Con los ojos aún cerrados, Jessica se apoyó contra él y ladeó la cabeza sobre su hombro, al tiempo que temblaba al sentir que le coronaba los pechos y lentamente comenzaba a masajearlos. Se hundió más contra Bruno, y cuando él se movió un poco, ella arqueó el cuerpo y posó la cabeza sobre el apoyabrazos del sofá.

Fue como si hubiera pasado las últimas semanas en un estado de constante necesidad, con un anhelo que se había negado a reconocer.

Él se inclinó y su lengua aleteó sobre los pezones. El gemido que salió de los labios de Jessica parecía proceder de otra persona. Era un gemido de honda satisfacción. La boca de Bruno le cubrió el pezón y se puso a succionar, haciendo que ella se retorciera, sonriera y le clavara los dedos en el pelo.

Su entrepierna se mojó y separó los muslos, sabiendo que la mano de él encontraría la hambrienta humedad que había bajo las braguitas de encaje.

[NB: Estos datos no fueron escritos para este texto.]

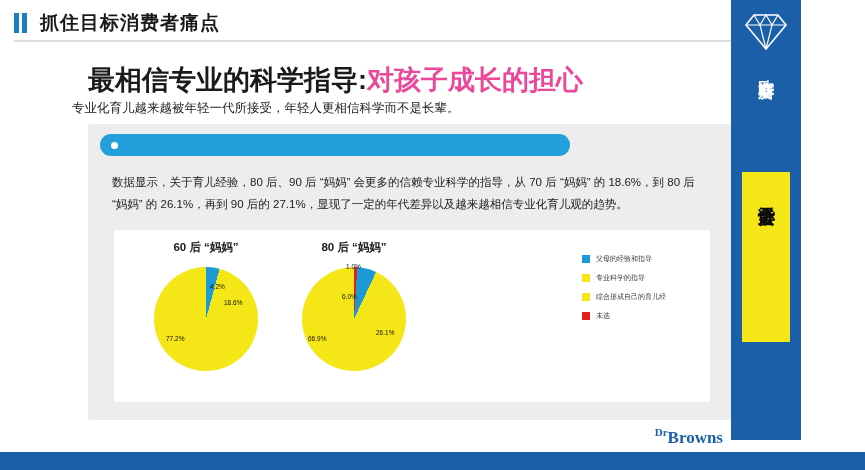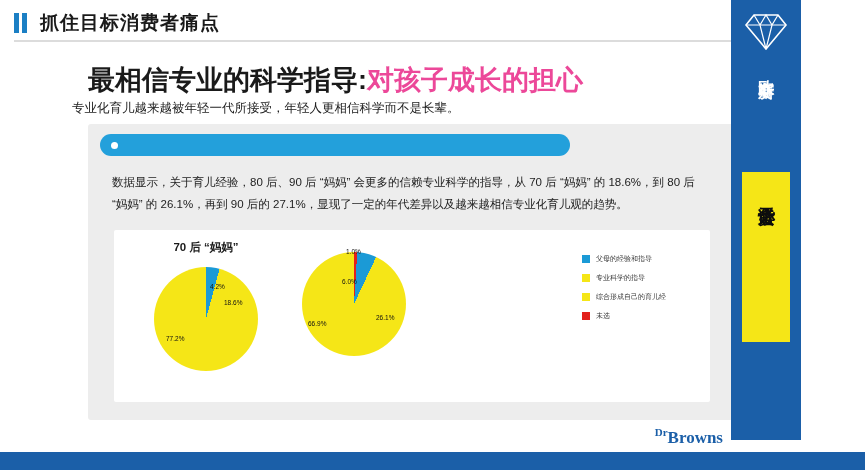"70 后 “妈妈”" div.grp-label { text: 70 -> 60 }
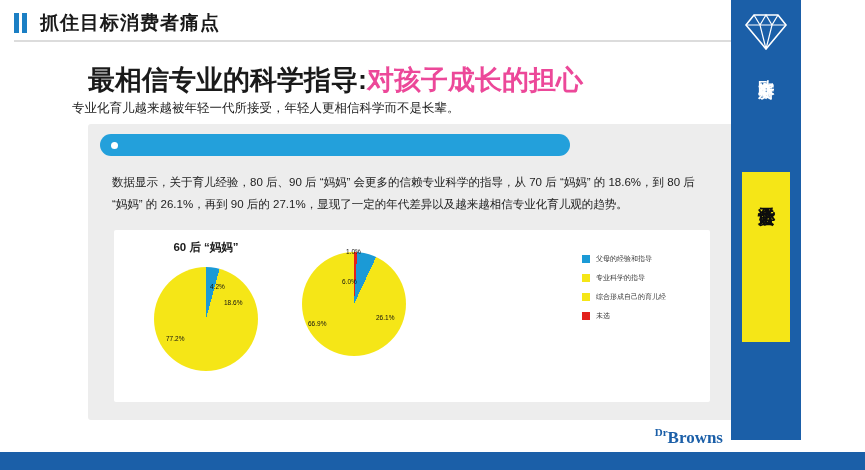"80 后 “妈妈”" div.grp-label { html: none -> <div>80 后 “妈妈”</div> }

Con la falda subida, Bruno comenzó a acariciarle el interior de los muslos al tiempo que lamía y jugaba con sus pechos en la boca.

—¿Ves? No tengas miedo. El matrimonio no será tan malo como tu anticipas.

Las palabras tardaron un segundo en penetrar en ella pero en cuanto lo hicieron, su cerebro se activó y se puso a analizar lo que había dicho.

La idea de vivir con Bruno, de casarse con él, de tener que ocultar su amor como si fuera un secreto sucio, ofrecía la perspectiva de un dolor constante. Pero que la tocara, sabiendo que no la amaba y que, con el tiempo, probablemente también tocaría a otras mujeres, sería insoportable.